Everyone else has had lots of snow, but not here. I am disappointed because I would love my puppies to play in the snow. I think they will love it. They are really enjoying watching the birds on the feeders hanging from our Tai Haku cherry tree. They jump up side by side on the sofa with their front legs on the windowsill behind and watch avidly as the blue tits, great tits, coal tits, nuthatches, wagtails and sparrows (and other lbj’s as Bill Oddie calls them) flutter and feed. They also seem fascinated that black birds and thrushes hide in the cotoneaster growing next to the window and eat the orange berries. The puppies stripped the berries as high as they could reach on their hind legs, and they seem bemused that birds could also like them.
3rd November 2010
Well, still no joy on the job front. I have lost track of what I have applied for and I am beginning to panic a little that I will not find anything. However, I am really busy. We have a cottage that we bought to try and protect ourselves in later years as our endowment was performing badly. Our son rented it for some years, but has recently moved away. So this summer we have spent weeks completely decorating inside and out and we tried to sell it …. yep I know what you are thinking – and you are right! It is not a good time to sell. We did get a buyer very quickly and we were excited, but (hmmm you’ve guessed) the sale fell through. Now we are getting ready to rent it through an agent and I am in a whirlwind of Period Inspection Certificates (electricity), smoke, heat and carbon monoxide sensors, and generally getting ready. I bet we won’t get tenants for ages (actually I did have a piece of paper with a prospective tenants telephone number on, but the dog ate it … honest!) and we are trying to support two mortgages on my reduced pension.
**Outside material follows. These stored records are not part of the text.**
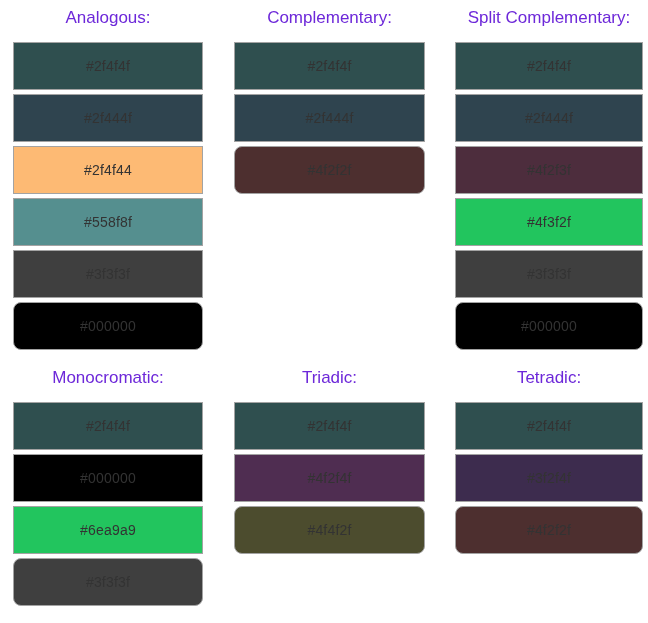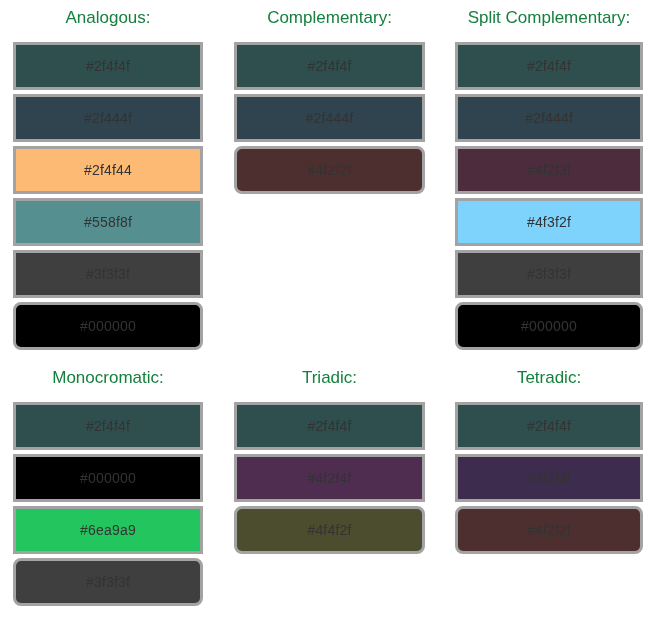"Analogous:" .palette-title { color: #15803d -> #6d28d9 }
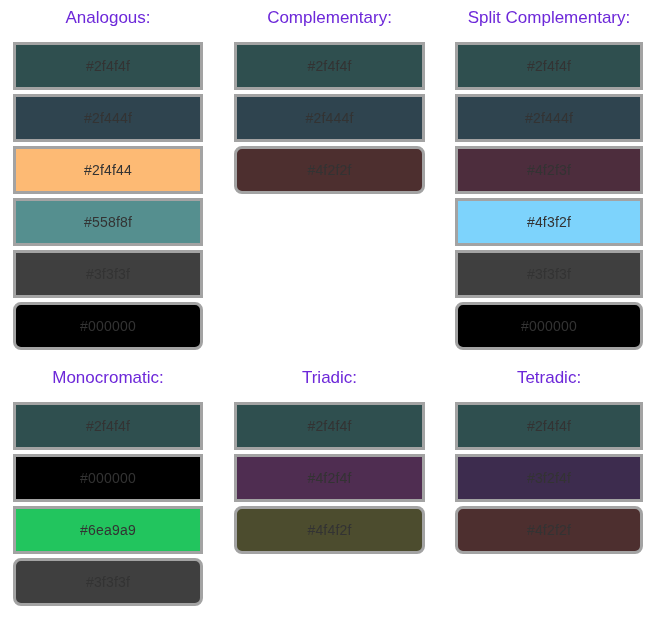"#2f4f4f" .swatch { border: 3px solid #a3a3a3 -> 1px solid #a3a3a3 }
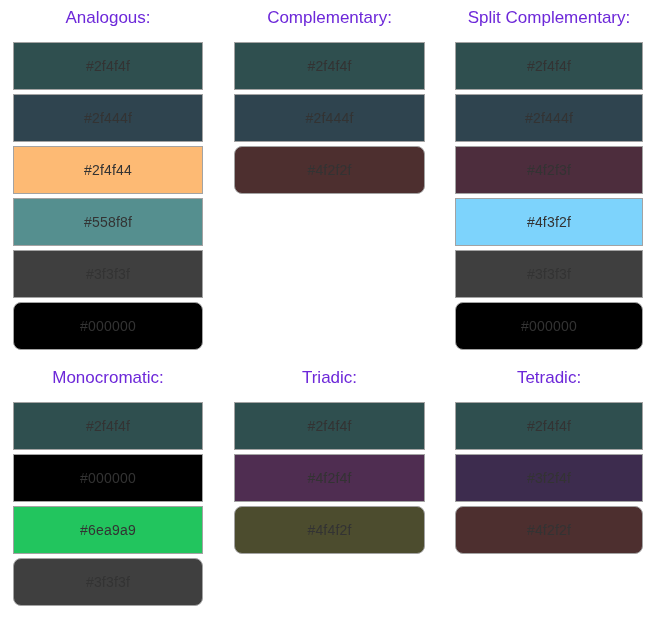"#4f3f2f" div.swatch { background-color: #7dd3fc -> #22c55e }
Still, Autumn is here and the colours are fantastic so spirits cannot be dulled for long. My daily walks are filled with sensory overload … but that’s on another page.
1st November 2010
So … here I am looking for employment. It’s funny, I just never thought that I would be in this position at 57 years old. I went into teaching late (I was 40 when I got my first teaching post). I had two small boys and had just completed four years at College to get my degree. I was in seventh heaven! My husband has long held the opinion that I am a frustrated academic, but I am not really that clever … just a clever talker.
It is cruel how life can switch about, flicking you from security to an unknown environment with all sorts of pitfalls and dangers. My current danger, of course, is financial disaster. If I don’t find a job, well who know’s what will happen? It is strange that an event that has left me feeling younger and fitter than ever should actually bring home to me that I am getting on … less attractive as an employee … on the shelf (of despond?)
There must be thousands of people in this situation and I am sure they range from despairing to enthused and energized. I think I am a mixture of them all!
8th November 2010
Well, I have an interview and … we have tenants for the cottage for December! I can’t quite believe it could happen so fast. The trouble is, I have started dreaming about school, and I know from experience that this happens when I am stressed. Why should that be? I have not worked since February, so perhaps it is just nerves.
The good news is that whilst out walking the dogs the other day, I adjusted and finalized the outline for my book. I came home and wrote it up and I feel ready to carry on. It means some amendments, but I feel much happier now that I know exactly where it is going. I am a writer who tends to let the characters take me on a journey and it can get complicated. I have about 25,000 words written, but have not added any more since I was poorly back in February. I have reread it a couple of times and feel that I can pick up the pen again now.